**Task**
Look through the material below and give the number of lines holding "aprender", with no other words.
Study material: Begin
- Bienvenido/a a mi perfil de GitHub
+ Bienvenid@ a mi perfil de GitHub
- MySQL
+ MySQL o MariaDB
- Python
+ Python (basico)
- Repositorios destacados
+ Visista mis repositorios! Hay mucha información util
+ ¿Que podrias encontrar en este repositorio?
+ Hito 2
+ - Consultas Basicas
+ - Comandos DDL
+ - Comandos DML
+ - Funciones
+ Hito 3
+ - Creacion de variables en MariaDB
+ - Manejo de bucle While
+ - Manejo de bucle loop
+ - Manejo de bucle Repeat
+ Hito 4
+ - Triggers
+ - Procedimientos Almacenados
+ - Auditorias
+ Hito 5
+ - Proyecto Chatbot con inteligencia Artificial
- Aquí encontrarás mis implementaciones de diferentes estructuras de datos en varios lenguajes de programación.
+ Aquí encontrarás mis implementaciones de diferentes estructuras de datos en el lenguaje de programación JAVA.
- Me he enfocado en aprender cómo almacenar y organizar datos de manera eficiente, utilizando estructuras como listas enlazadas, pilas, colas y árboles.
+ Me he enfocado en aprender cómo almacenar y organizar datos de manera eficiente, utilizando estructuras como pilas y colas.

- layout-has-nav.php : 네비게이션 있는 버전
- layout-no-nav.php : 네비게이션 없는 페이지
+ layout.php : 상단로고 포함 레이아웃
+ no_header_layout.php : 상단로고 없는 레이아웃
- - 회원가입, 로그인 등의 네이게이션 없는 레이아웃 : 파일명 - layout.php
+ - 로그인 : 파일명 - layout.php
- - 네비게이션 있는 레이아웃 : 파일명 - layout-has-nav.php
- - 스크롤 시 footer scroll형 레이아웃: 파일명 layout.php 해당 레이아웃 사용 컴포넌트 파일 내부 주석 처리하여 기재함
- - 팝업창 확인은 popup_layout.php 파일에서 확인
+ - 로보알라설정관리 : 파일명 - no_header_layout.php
Study material: End
**Written solution**
2